BACKGROUND: Children with severe Henoch-Schönlein purpura nephritis (HSPN) may progress to end-stage renal disease without appropriate treatment. OBJECTIVE: This study aimed to investigate the efficacy and safety of tacrolimus combined with glucocorticoids in the treatment of pediatric HSPN. METHODS: A total of 87 HSPN patients with urinary protein ≥ 0.75 g/24 h received standard of care, including angiotensin II receptor blockers/angiotensin-converting enzyme inhibitors and glucocorticoids. Patients were divided into three groups and additionally received tacrolimus (n = 30), cyclophosphamide (n = 31), or mycophenolate mofetil (MMF) (n = 26). We monitored outcome measures, including proteinuria, hematuria, and renal function and analyzed the efficacy and side effects in each group.
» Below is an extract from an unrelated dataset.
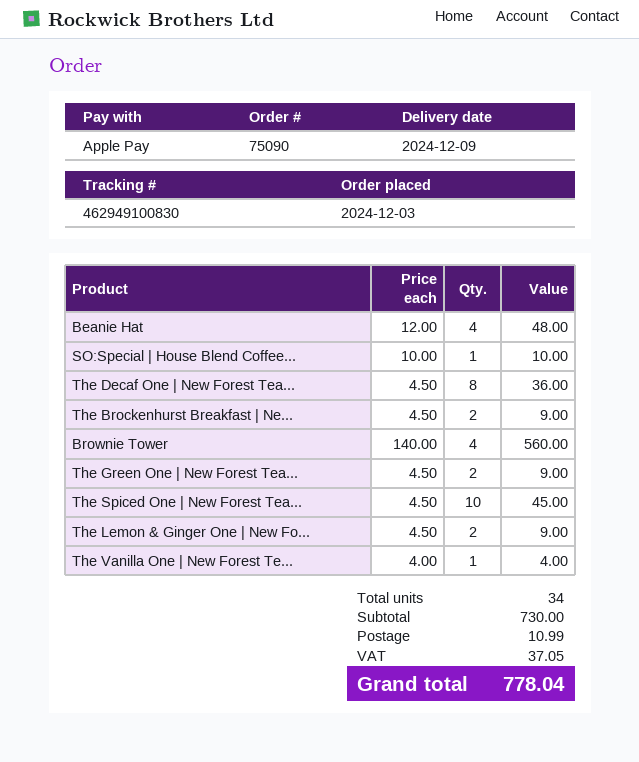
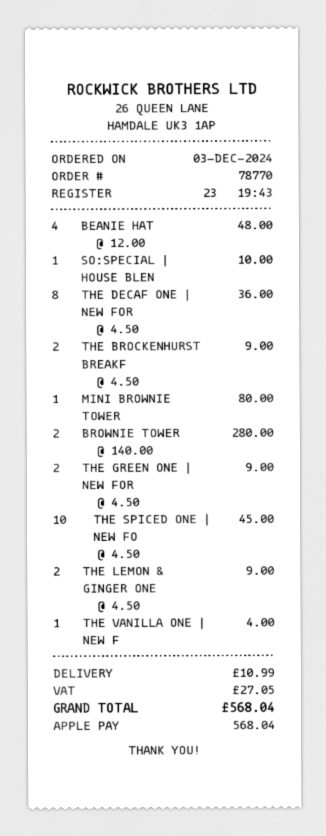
order number: 75090 -> 78770
Brownie Tower: 4 x 140.00 = 560.00 -> 2 x 140.00 = 280.00
MINI BROWNIE TOWER: none -> 1 x 80.00 = 80.00
tax: 37.05 -> 27.05
total: 778.04 -> 568.04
RESULTS: At 2-month follow-up, the overall efficacy was 93.3%, 83.9%, and 61.5% for tacrolimus, cyclophosphamide, and MMF, respectively (P < 0.05). Urinary protein significantly decreased for all groups. Urinary red blood cell counts significantly decreased for patients treated with tacrolimus (P < 0.001) and cyclophosphamide (P < 0.05), whereas no significant decrease was seen for those receiving MMF (P = 0.09). Although urine β2-microglobulin significantly decreased following 2 months of treatment with all medications, efficacy was greater with tacrolimus than with cyclophosphamide and MMF (P < 0.001). Major adverse events were respiratory and urinary infections, with MMF having the highest infection rate. The cyclophosphamide group also experienced additional adverse events, including arrhythmia, hemorrhagic cystitis, leukocytosis, thrombocytopenia, and hyperglycemia. CONCLUSIONS: These results indicate that tacrolimus is more effective at reducing proteinuria and hematuria and improving renal function, with relatively milder side effects, in the treatment of pediatric HSPN. CLINICAL TRIAL REGISTRATION NUMBER: ChiCTR2200055323, retrospectively registered on January 7, 2022.